- Opening Delimiter -

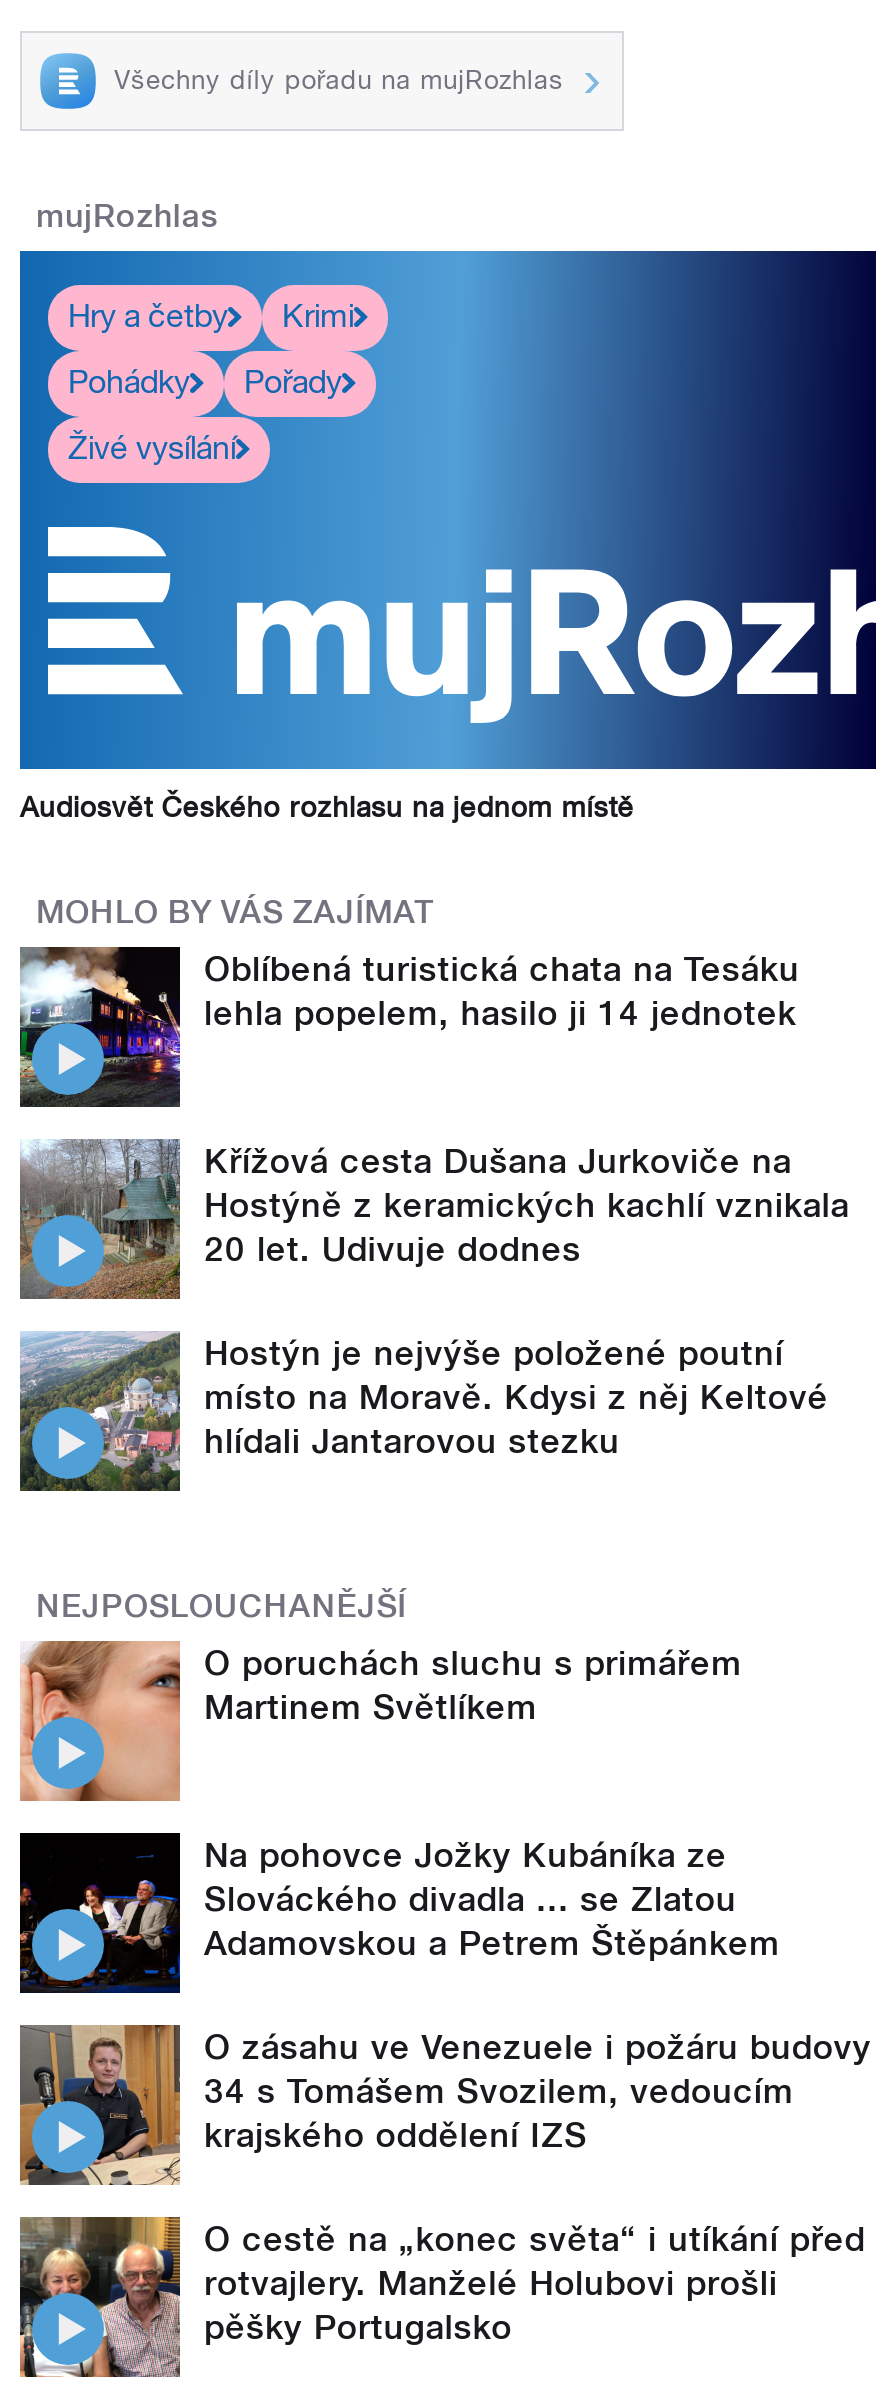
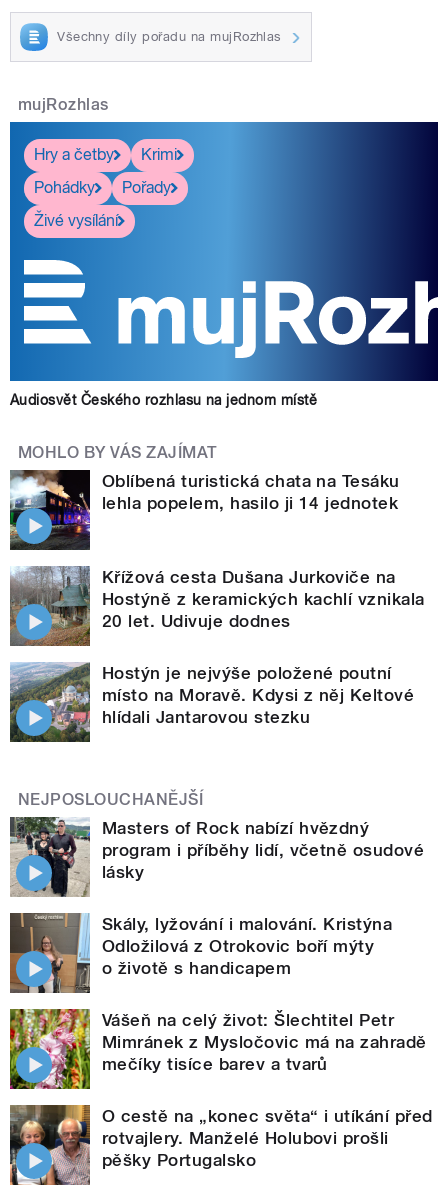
- [image]
- O poruchách sluchu s primářem
- Martinem Světlíkem
+ [image]
+ Masters of Rock nabízí hvězdný
+ program i příběhy lidí, včetně osudové
+ lásky

- [image]
- Na pohovce Jožky Kubáníka ze
- Slováckého divadla ... se Zlatou
- Adamovskou a Petrem Štěpánkem
+ [image]
+ Skály, lyžování i malování. Kristýna
+ Odložilová z Otrokovic boří mýty
+ o životě s handicapem

- [image]
- O zásahu ve Venezuele i požáru budovy
- 34 s Tomášem Svozilem, vedoucím
- krajského oddělení IZS
+ [image]
+ Vášeň na celý život: Šlechtitel Petr
+ Mimránek z Mysločovic má na zahradě
+ mečíky tisíce barev a tvarů
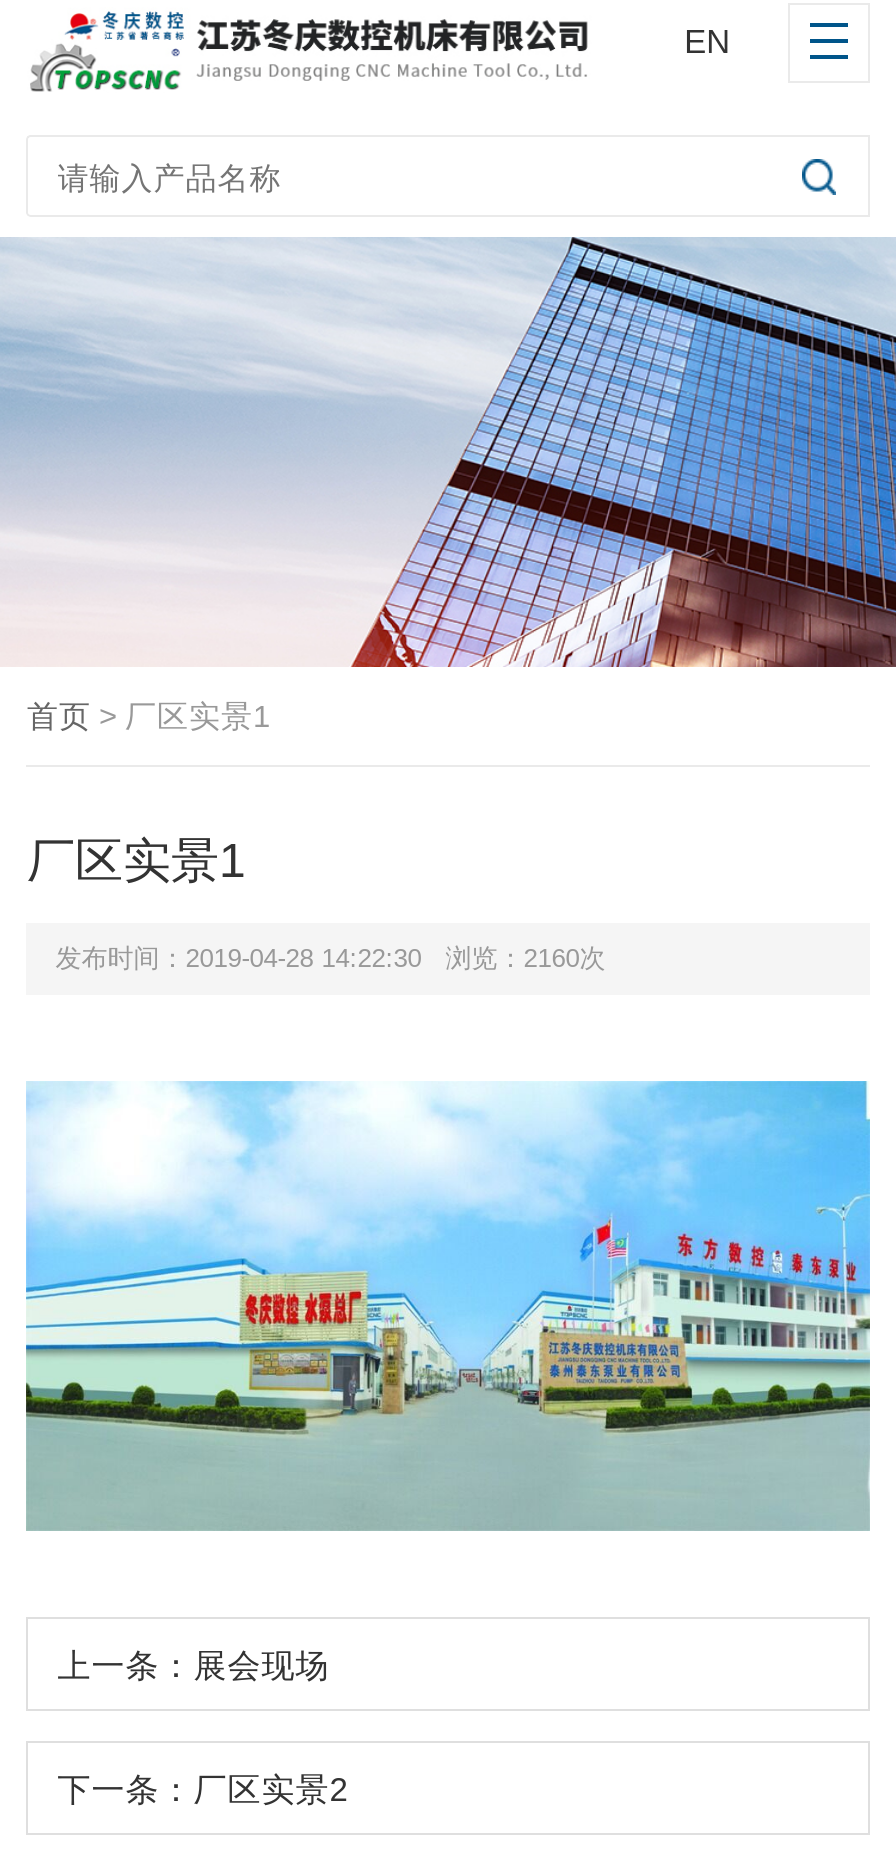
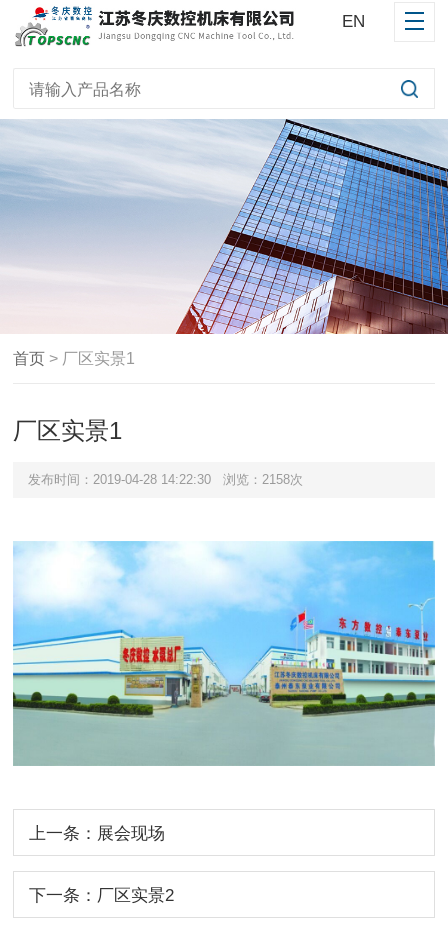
- 发布时间：2019-04-28 14:22:30 浏览：2160次
+ 发布时间：2019-04-28 14:22:30 浏览：2158次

- Closing Delimiter -

PROBLEM DESCRIPTION. Copy every line of the data word for word, omitting the images.

SOLVED PROBLEM.
- [image]
- O poruchách sluchu s primářem
- Martinem Světlíkem
+ [image]
+ Masters of Rock nabízí hvězdný
+ program i příběhy lidí, včetně osudové
+ lásky

- [image]
- Na pohovce Jožky Kubáníka ze
- Slováckého divadla ... se Zlatou
- Adamovskou a Petrem Štěpánkem
+ [image]
+ Skály, lyžování i malování. Kristýna
+ Odložilová z Otrokovic boří mýty
+ o životě s handicapem

- [image]
- O zásahu ve Venezuele i požáru budovy
- 34 s Tomášem Svozilem, vedoucím
- krajského oddělení IZS
+ [image]
+ Vášeň na celý život: Šlechtitel Petr
+ Mimránek z Mysločovic má na zahradě
+ mečíky tisíce barev a tvarů
- 发布时间：2019-04-28 14:22:30 浏览：2160次
+ 发布时间：2019-04-28 14:22:30 浏览：2158次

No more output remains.